**TASK INSTRUCTIONS**
Each entry is to be repeated word for word, and the images are to be dropped.

--- ENTRIES PROVIDED ---

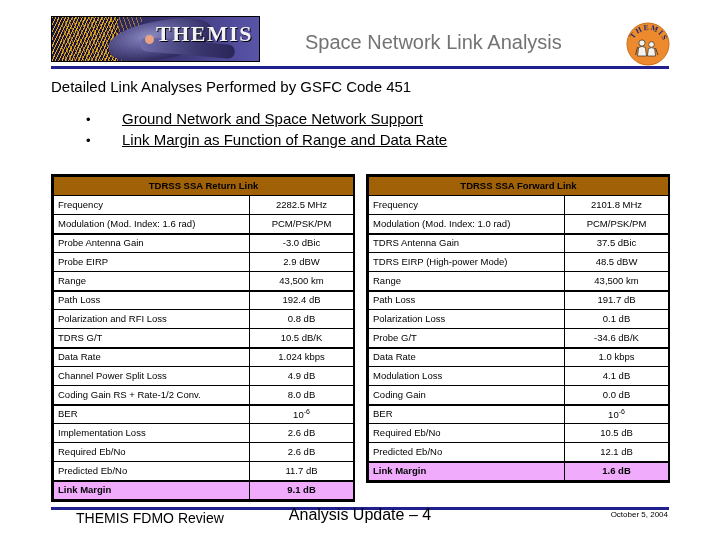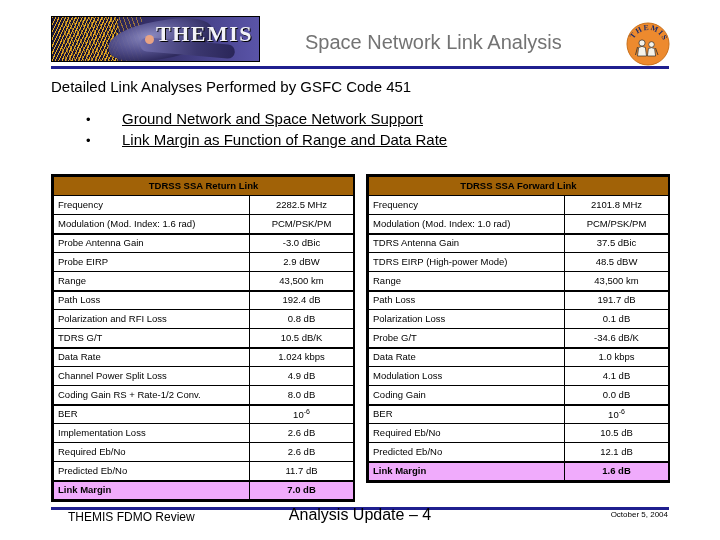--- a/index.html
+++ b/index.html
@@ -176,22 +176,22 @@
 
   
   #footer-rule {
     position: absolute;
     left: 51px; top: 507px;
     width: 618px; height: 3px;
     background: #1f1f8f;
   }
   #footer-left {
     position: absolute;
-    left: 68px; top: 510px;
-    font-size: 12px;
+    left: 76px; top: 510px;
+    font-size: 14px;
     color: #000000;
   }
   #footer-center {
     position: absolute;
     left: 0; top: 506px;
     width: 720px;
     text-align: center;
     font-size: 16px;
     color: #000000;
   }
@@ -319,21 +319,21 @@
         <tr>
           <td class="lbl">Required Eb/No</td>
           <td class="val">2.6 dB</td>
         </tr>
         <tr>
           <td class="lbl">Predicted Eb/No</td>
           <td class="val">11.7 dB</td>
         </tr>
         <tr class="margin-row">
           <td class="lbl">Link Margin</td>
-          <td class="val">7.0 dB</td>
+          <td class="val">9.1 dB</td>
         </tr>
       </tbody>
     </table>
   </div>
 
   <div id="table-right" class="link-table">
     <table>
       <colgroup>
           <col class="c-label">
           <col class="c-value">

---

**TASK ANSWER**
--- a/index.html
+++ b/index.html
@@ -176,22 +176,22 @@
 
   
   #footer-rule {
     position: absolute;
     left: 51px; top: 507px;
     width: 618px; height: 3px;
     background: #1f1f8f;
   }
   #footer-left {
     position: absolute;
-    left: 68px; top: 510px;
-    font-size: 12px;
+    left: 76px; top: 510px;
+    font-size: 14px;
     color: #000000;
   }
   #footer-center {
     position: absolute;
     left: 0; top: 506px;
     width: 720px;
     text-align: center;
     font-size: 16px;
     color: #000000;
   }
@@ -319,21 +319,21 @@
         <tr>
           <td class="lbl">Required Eb/No</td>
           <td class="val">2.6 dB</td>
         </tr>
         <tr>
           <td class="lbl">Predicted Eb/No</td>
           <td class="val">11.7 dB</td>
         </tr>
         <tr class="margin-row">
           <td class="lbl">Link Margin</td>
-          <td class="val">7.0 dB</td>
+          <td class="val">9.1 dB</td>
         </tr>
       </tbody>
     </table>
   </div>
 
   <div id="table-right" class="link-table">
     <table>
       <colgroup>
           <col class="c-label">
           <col class="c-value">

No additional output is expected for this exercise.